* _REQUIRED ACTION_
If an entry holds a picture, drop the picture and restate the rest word for word.

* _PROVIDED DATA_
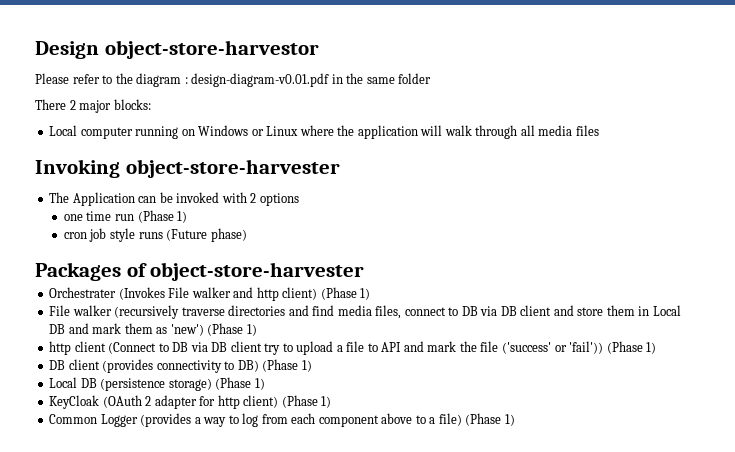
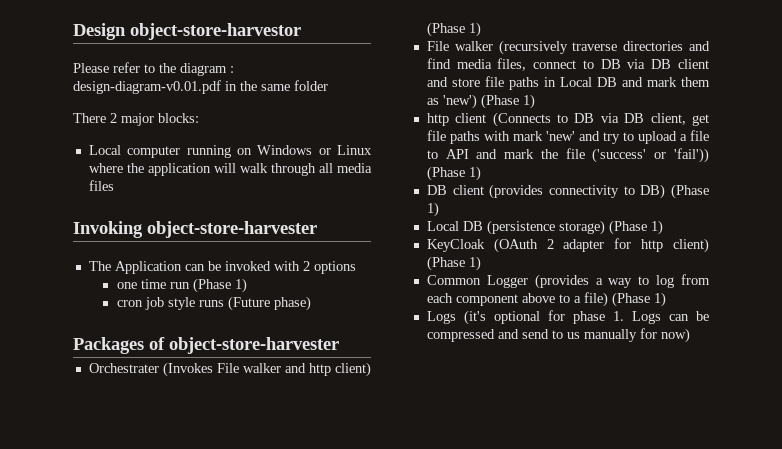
[606,305,635,316] them -> [484,76,539,90] file paths
[108,341,262,354] (Connect to DB via DB client -> [492,112,709,127] [426,130,600,144] (Connects to DB via DB client, get file paths with mark 'new' and
(515, 420) none -> [426,310,709,325] [426,328,690,343] // Logs (it's optional for phase 1. Logs can be compressed and send to us manually for now)

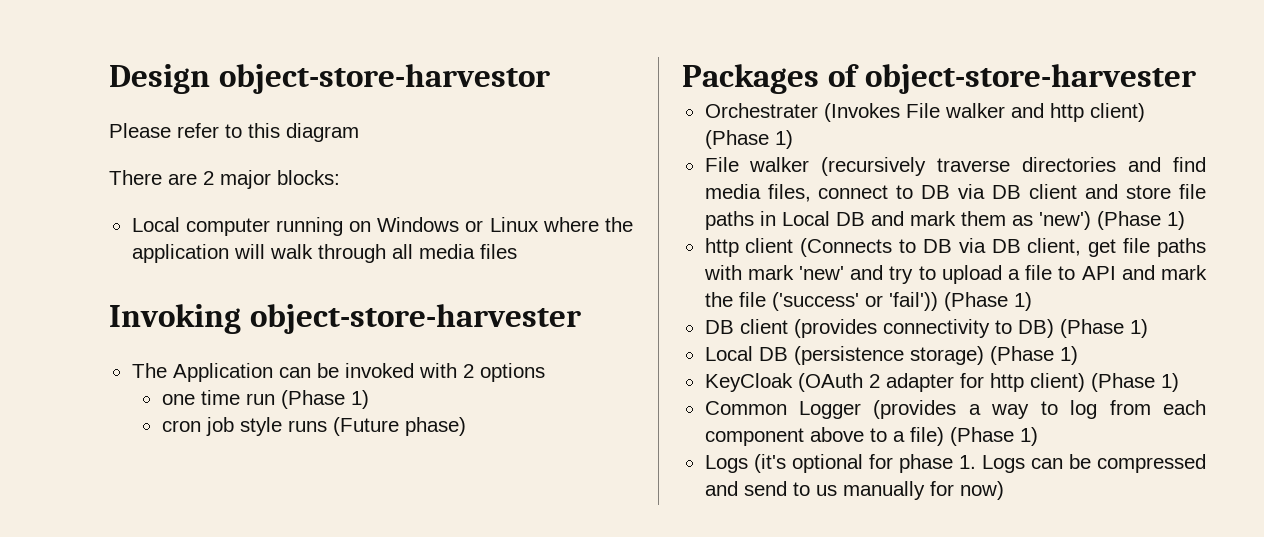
[159,63,176,73] the -> [248,123,280,138] this
[230,66,234,73] [73,80,328,94] : design-diagram-v0.01.pdf in the same folder -> (359, 132) none
(106, 118) none -> [168,173,197,185] are

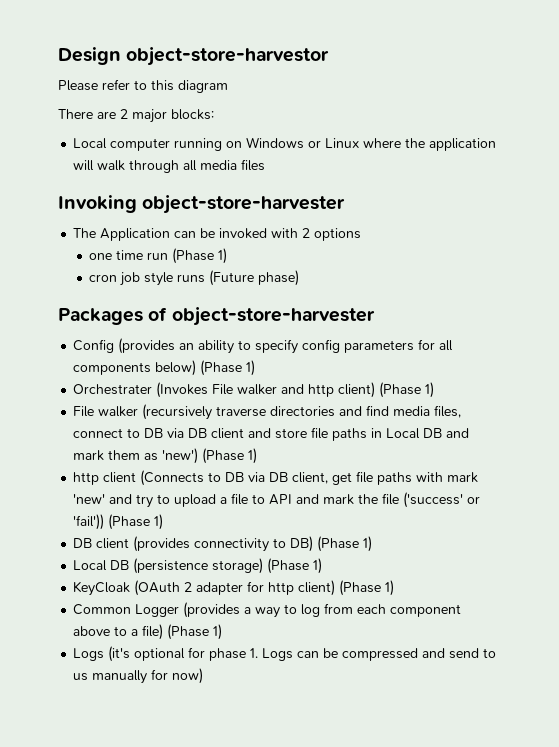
(1196, 79) none -> [73,338,454,354] [73,360,256,376] // Config (provides an ability to specify config parameters for all components below) (Phase 1)

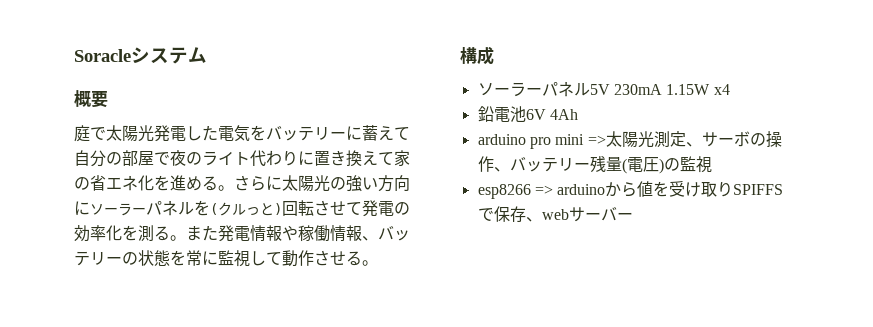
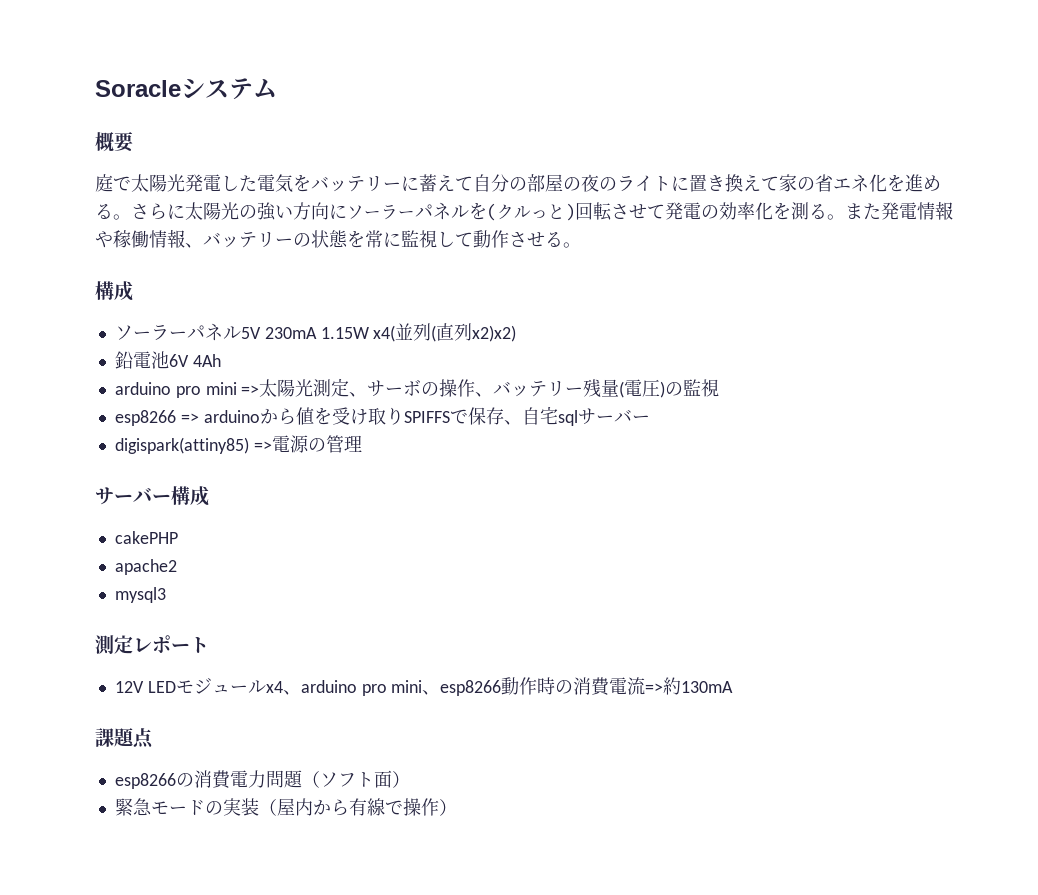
[154,152,170,165] で -> [563,177,581,191] の
[250,150,298,167] 代わり -> (671, 183) none
[713,84,730,95] x4 -> [373,323,517,342] x4(並列(直列x2)x2)
[541,207,633,222] webサーバー -> [521,406,650,426] [114,435,362,454] [95,486,209,506] [114,531,178,544] [114,559,177,575] [114,587,166,603] [95,635,209,655] [114,677,734,696] [95,728,154,749] [114,770,410,789] [114,798,457,816] 自宅sqlサーバー // digispark(attiny85) =>電源の管理 // サーバー構成 // cakePHP // apache2 // mysql3 // 測定レポート // 12V LEDモジュールx4、arduino pro mini、esp8266動作時の消費電流=>約130mA // 課題点 // esp8266の消費電力問題（ソフト面） // 緊急モードの実装（屋内から有線で操作）

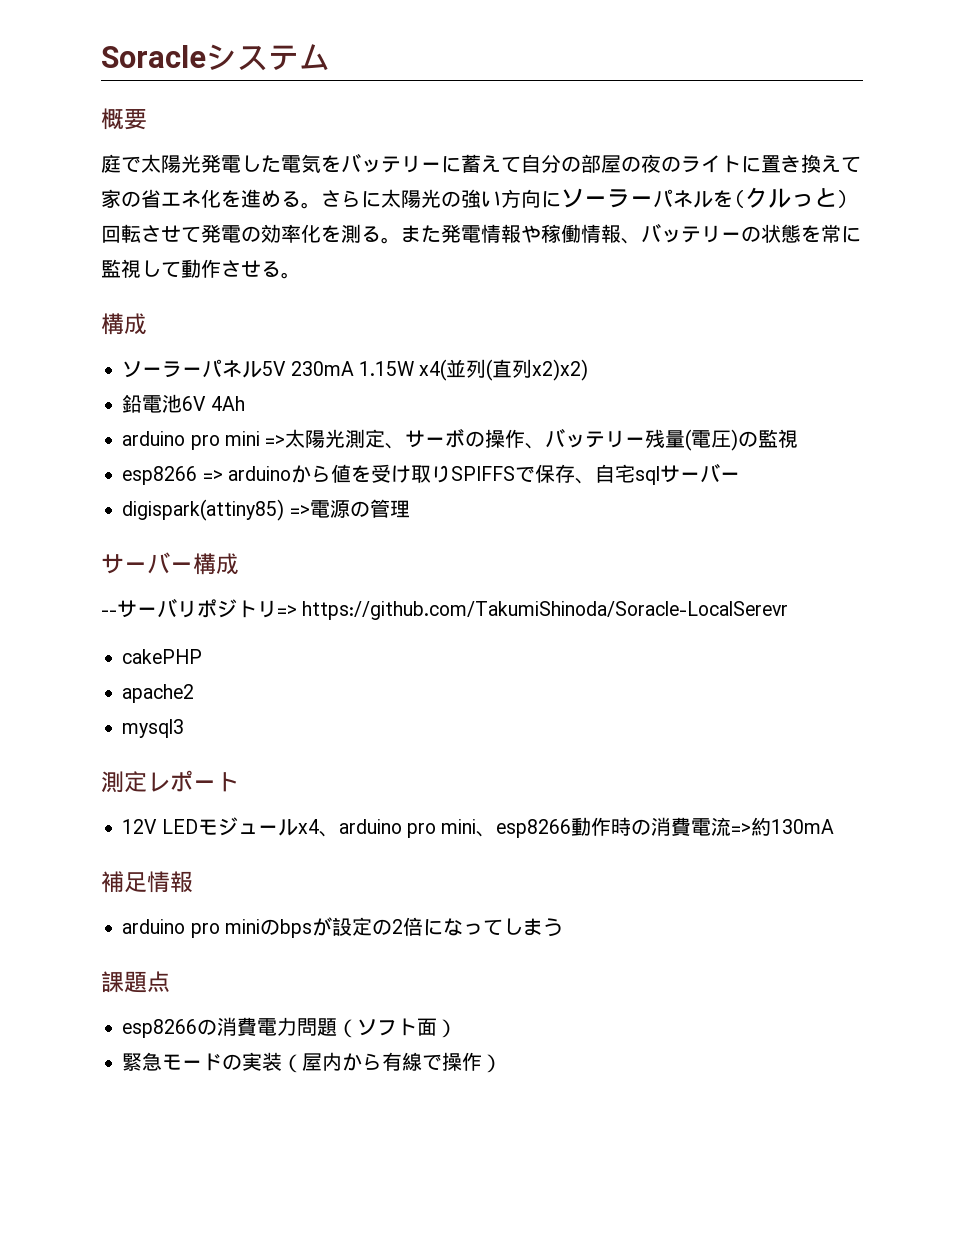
(209, 496) none -> [101,598,789,620] // --サーバリポジトリ=> https://github.com/TakumiShinoda/Soracle-LocalSerevr
(734, 687) none -> [101,871,193,893] [122,917,563,938] // 補足情報 // arduino pro miniのbpsが設定の2倍になってしまう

* _EXERCISE SOLUTION_
[606,305,635,316] them -> [484,76,539,90] file paths
[108,341,262,354] (Connect to DB via DB client -> [492,112,709,127] [426,130,600,144] (Connects to DB via DB client, get file paths with mark 'new' and
(515, 420) none -> [426,310,709,325] [426,328,690,343] // Logs (it's optional for phase 1. Logs can be compressed and send to us manually for now)

[159,63,176,73] the -> [248,123,280,138] this
[230,66,234,73] [73,80,328,94] : design-diagram-v0.01.pdf in the same folder -> (359, 132) none
(106, 118) none -> [168,173,197,185] are

(1196, 79) none -> [73,338,454,354] [73,360,256,376] // Config (provides an ability to specify config parameters for all components below) (Phase 1)

[154,152,170,165] で -> [563,177,581,191] の
[250,150,298,167] 代わり -> (671, 183) none
[713,84,730,95] x4 -> [373,323,517,342] x4(並列(直列x2)x2)
[541,207,633,222] webサーバー -> [521,406,650,426] [114,435,362,454] [95,486,209,506] [114,531,178,544] [114,559,177,575] [114,587,166,603] [95,635,209,655] [114,677,734,696] [95,728,154,749] [114,770,410,789] [114,798,457,816] 自宅sqlサーバー // digispark(attiny85) =>電源の管理 // サーバー構成 // cakePHP // apache2 // mysql3 // 測定レポート // 12V LEDモジュールx4、arduino pro mini、esp8266動作時の消費電流=>約130mA // 課題点 // esp8266の消費電力問題（ソフト面） // 緊急モードの実装（屋内から有線で操作）

(209, 496) none -> [101,598,789,620] // --サーバリポジトリ=> https://github.com/TakumiShinoda/Soracle-LocalSerevr
(734, 687) none -> [101,871,193,893] [122,917,563,938] // 補足情報 // arduino pro miniのbpsが設定の2倍になってしまう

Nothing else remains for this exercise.